On occasion I find a book that I cannot put down, that engrosses me to the point that the normal habits of the day get ignored and I stay up far later than I should. It is a book that captivates the imagination. I recently read one of those books.
I first became aware of George Durham’s telling of the story of Leander McNelly’s Special Force of Texas Rangers years ago when Dimension Films released the movie titled Texas Rangers. I enjoyed the movie, being one that felt like a throwback to the classic western genre. Leander McNelly fascinated me and I did some rudimentary research into the man, but that was about as far as it goes. I knew he was born in Virginia, moved to Texas as a young man because consumption, and died young. That was it. The work it was based on, The Taming of the Nueces Strip, sort of slipped from my mind and attention, and life goes on.
Captain Leander H. McNelly
Then, a few months ago, my wife being as much as a historian as I (and researching for a novel that she is writing) found a biography of Captain McNelly at the local library, and as such the fascination with McNelly surfaced again. I even pulled out my copy of Texas Rangers again and watched it. My wife quickly lost interest because the story in no way matched the tale that McNelly’s biography told. Sadly, according to sources with the Texas Ranger's museum in Waco, the producers were offered assistance in the film but declined it.
So it was time to read Durham’s account, as told to Clyde Wantland.
So it was time to read Durham’s account, as told to Clyde Wantland.
George Durham was born in Georgia during the War Between the States on a farm that suffered from Sherman’s March to the Sea. “Dad outlasted the actual war,” stated Durham, “but he didn’t outlast Sherman. “ Did Old Man Durham die or was he simply broken by the devastation and Reconstruction of Georgia? Durham did not make that clear other than the fact that all the family had left was a pillaged house and the clothes on their back. But what he does make clear is that he came to Texas in 1875 for one reason – to find Capt. Leander H. McNelly. His father had served under (or “worked for”) McNelly as a scout in Louisiana, and undoubtedly told stories that were larger than life.
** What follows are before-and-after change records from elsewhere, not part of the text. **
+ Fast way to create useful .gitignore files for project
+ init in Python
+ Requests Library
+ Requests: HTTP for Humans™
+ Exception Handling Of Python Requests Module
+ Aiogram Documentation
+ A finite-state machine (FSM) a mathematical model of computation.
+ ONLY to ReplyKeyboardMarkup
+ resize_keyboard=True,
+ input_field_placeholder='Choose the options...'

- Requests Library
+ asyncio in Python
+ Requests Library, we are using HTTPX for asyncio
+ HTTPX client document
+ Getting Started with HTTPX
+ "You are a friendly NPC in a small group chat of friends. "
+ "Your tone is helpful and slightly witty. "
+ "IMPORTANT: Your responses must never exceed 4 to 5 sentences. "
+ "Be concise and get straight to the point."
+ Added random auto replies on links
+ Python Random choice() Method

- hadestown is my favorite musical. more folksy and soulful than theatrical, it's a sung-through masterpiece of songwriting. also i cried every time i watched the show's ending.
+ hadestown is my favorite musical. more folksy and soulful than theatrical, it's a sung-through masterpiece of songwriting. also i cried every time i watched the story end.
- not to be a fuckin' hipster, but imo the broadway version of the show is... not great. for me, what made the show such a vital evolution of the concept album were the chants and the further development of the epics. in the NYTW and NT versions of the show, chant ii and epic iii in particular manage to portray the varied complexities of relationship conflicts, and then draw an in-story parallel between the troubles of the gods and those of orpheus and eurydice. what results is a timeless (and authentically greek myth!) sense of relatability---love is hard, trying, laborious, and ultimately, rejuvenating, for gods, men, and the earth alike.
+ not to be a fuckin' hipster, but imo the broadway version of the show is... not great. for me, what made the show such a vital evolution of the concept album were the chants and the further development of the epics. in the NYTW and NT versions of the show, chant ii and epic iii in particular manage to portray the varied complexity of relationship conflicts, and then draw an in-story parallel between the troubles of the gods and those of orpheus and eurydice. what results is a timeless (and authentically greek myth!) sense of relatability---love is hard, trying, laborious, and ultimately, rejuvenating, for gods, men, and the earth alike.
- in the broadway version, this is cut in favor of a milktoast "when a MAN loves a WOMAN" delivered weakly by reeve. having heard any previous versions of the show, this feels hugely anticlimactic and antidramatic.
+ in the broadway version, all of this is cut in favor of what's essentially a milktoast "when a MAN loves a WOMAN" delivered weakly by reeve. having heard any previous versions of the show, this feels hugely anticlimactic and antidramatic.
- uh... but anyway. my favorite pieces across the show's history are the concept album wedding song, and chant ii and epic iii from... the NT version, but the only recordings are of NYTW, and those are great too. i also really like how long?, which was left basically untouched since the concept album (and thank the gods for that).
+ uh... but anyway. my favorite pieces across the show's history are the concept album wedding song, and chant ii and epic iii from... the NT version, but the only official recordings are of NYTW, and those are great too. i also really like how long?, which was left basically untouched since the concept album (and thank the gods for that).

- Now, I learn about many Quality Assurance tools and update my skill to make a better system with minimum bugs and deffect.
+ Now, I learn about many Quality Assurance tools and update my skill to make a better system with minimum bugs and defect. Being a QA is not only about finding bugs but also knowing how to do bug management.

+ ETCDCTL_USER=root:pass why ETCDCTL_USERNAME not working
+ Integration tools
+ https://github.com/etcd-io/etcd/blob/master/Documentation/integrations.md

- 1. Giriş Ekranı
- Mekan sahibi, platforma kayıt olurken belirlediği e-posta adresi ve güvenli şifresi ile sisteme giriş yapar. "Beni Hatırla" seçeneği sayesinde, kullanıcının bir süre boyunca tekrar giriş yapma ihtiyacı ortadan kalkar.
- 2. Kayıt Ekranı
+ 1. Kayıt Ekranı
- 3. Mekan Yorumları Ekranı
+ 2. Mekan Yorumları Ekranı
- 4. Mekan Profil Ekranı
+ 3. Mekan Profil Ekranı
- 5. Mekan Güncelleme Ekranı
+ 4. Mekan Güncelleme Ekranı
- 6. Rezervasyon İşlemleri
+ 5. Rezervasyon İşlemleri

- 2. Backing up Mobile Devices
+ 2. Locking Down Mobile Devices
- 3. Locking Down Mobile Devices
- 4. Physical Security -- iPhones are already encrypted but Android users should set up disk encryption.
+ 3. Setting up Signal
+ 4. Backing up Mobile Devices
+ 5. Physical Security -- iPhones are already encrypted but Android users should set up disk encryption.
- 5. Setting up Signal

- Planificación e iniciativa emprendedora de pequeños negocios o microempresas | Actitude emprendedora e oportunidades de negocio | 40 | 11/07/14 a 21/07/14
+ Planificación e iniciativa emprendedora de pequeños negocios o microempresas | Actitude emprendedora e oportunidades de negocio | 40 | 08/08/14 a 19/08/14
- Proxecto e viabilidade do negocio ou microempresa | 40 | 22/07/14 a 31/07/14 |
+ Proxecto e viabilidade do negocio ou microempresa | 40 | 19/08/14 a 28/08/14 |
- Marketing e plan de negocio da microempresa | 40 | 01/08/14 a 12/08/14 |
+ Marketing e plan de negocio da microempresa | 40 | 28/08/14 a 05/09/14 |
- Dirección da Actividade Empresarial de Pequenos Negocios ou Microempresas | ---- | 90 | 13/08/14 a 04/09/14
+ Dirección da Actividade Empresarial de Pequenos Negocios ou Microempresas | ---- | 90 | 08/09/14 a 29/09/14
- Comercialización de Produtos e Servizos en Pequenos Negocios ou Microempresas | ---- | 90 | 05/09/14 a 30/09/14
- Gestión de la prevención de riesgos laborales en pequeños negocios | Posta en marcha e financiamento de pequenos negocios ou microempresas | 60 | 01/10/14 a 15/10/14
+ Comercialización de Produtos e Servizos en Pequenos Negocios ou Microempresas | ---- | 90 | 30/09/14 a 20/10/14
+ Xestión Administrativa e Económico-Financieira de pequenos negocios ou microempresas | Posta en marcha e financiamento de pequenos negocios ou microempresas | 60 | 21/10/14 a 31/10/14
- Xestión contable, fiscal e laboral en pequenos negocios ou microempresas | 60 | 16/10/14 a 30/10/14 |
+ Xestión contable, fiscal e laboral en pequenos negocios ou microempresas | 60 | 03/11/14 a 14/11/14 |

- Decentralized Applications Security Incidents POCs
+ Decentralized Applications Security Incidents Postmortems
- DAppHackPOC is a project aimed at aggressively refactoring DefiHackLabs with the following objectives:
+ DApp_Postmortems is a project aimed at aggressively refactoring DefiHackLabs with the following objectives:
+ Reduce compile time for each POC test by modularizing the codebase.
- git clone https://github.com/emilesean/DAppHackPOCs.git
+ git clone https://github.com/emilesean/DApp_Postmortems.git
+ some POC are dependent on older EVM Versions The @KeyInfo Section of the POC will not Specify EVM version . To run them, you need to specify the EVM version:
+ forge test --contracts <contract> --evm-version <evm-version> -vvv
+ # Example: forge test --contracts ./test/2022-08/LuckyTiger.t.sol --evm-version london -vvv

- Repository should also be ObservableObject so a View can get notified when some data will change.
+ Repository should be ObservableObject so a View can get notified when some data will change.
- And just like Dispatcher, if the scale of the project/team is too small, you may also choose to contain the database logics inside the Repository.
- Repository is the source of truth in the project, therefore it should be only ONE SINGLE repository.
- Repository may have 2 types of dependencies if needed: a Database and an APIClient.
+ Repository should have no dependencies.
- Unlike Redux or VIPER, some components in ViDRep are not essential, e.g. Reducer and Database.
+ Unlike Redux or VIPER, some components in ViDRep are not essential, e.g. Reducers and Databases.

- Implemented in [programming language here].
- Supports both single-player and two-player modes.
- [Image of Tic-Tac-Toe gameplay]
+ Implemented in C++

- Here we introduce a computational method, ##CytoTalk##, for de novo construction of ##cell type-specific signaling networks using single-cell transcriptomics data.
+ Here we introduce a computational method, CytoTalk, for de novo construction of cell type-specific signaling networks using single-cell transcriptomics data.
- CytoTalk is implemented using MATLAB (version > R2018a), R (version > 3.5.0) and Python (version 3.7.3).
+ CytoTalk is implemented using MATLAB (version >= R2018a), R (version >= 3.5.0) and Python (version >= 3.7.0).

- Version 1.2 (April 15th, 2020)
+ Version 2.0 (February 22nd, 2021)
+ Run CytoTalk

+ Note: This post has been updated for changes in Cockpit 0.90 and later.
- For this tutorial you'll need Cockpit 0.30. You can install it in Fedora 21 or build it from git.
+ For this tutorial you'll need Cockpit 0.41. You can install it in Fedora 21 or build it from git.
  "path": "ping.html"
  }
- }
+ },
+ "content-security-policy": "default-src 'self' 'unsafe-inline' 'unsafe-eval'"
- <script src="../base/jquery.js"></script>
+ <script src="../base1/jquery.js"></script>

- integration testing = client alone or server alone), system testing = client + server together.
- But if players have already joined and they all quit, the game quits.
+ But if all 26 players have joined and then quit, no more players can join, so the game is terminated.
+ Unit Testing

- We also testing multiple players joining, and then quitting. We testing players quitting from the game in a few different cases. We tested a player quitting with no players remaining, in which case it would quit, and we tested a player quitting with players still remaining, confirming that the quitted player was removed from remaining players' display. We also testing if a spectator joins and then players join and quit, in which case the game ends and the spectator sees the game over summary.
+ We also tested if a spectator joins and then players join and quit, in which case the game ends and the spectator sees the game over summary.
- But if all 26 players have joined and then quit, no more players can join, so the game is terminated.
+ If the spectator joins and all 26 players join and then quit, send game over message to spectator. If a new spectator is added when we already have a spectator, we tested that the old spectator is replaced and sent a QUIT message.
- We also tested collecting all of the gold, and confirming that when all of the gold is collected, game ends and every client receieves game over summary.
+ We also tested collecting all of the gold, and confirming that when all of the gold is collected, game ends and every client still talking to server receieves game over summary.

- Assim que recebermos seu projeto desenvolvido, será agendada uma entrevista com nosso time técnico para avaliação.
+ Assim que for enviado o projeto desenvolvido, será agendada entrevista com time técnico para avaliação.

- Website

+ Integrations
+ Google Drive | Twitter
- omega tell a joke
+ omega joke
The two men first met near Burton, Texas, just before the recommissioning of a ranger company to try to tame the lawless region between the Nueces and Rio Grand River. “I had pictured the Captain McNelly I came to see to be a picture-book sort of Texas fighter. Big and hairy, with his pistols gleaming. What I had just seen could have been a preacher. A puny one at that.” The physique did not match the legend, as Durham would tell.
Durham described himself as a farm boy, a husky lad, and enamored by the captain that would affect the rest of his life. And he was there at the beginning. The next year was a violent crusade to stop the theft of South Texas cattle by Mexican bandits under the payroll of Juan Cortina (who incidentally had been a thorn in the side of Col. Robert E. Lee before his resignation that would mark his place in history). The law favored the bandits, and those that played by the "rules" were going to accomplish little.
Among the hardships were hunger, lack of funding by Gov. Coke’s administration, spies, and McNelly’s struggles with consumption (tuberculosis). Told in Durham’s country speak he strives to set the record straight about his time with “the McNelly’s,” and the crime that marked the region. Later a cowhand and lawman, George Durham formative experience was his time as a ranger. Even when old Leander McNelly was never far from his thoughts.
Honestly, I can say that I will never be able to watch Texas Rangers again in the same way. And that is okay. I know the history now, thanks to George Durham, and the aforementioned movie will now to me become a b-roll Western which is fiction based upon truth, where only the names are the same, and then, not even those.